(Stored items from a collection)
== Segment start ==

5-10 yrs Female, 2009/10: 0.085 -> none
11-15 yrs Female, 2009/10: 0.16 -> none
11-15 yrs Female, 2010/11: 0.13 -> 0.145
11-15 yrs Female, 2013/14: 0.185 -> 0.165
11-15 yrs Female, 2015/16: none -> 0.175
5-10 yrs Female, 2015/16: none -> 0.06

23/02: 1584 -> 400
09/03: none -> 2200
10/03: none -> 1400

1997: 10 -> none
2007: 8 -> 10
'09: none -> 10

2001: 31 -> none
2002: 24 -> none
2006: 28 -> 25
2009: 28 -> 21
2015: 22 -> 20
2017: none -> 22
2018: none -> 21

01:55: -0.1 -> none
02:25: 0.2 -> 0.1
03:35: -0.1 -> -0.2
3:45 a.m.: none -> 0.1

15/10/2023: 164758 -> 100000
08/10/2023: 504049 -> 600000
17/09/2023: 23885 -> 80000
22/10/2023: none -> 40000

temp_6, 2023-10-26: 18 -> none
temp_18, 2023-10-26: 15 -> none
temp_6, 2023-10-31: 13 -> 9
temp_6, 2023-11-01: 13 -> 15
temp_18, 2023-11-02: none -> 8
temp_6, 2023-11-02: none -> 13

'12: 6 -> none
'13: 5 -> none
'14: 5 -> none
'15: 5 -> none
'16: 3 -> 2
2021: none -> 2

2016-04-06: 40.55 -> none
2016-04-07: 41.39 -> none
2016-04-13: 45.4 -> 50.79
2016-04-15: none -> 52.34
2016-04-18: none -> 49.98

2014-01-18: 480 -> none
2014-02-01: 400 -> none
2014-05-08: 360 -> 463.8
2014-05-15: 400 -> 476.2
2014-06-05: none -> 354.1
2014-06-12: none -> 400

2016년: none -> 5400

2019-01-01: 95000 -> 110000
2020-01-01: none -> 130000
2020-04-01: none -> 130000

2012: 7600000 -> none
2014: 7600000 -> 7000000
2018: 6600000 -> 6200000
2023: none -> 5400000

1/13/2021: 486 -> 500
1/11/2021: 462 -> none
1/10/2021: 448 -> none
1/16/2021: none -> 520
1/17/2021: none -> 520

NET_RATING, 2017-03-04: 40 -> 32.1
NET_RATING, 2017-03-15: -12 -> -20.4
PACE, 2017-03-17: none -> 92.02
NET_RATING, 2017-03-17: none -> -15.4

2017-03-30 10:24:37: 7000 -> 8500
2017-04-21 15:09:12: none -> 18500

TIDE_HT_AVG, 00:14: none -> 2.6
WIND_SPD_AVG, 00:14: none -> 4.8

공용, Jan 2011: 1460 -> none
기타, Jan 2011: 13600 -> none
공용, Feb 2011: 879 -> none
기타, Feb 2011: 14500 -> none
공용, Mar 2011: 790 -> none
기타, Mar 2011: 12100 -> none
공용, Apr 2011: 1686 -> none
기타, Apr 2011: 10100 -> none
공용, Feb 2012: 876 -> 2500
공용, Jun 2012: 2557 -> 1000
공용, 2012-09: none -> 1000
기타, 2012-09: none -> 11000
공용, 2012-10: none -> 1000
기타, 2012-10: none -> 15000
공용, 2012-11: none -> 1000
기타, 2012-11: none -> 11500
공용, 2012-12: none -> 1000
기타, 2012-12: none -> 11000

== Segment end ==

(Work task) Take exactly the lines from the one containing "공용, Jan 2011: 1460 -> none" through the one containing "공용, 2012-10: none -> 1000" in the data above, and output them with nothing added.

(Answer space)
공용, Jan 2011: 1460 -> none
기타, Jan 2011: 13600 -> none
공용, Feb 2011: 879 -> none
기타, Feb 2011: 14500 -> none
공용, Mar 2011: 790 -> none
기타, Mar 2011: 12100 -> none
공용, Apr 2011: 1686 -> none
기타, Apr 2011: 10100 -> none
공용, Feb 2012: 876 -> 2500
공용, Jun 2012: 2557 -> 1000
공용, 2012-09: none -> 1000
기타, 2012-09: none -> 11000
공용, 2012-10: none -> 1000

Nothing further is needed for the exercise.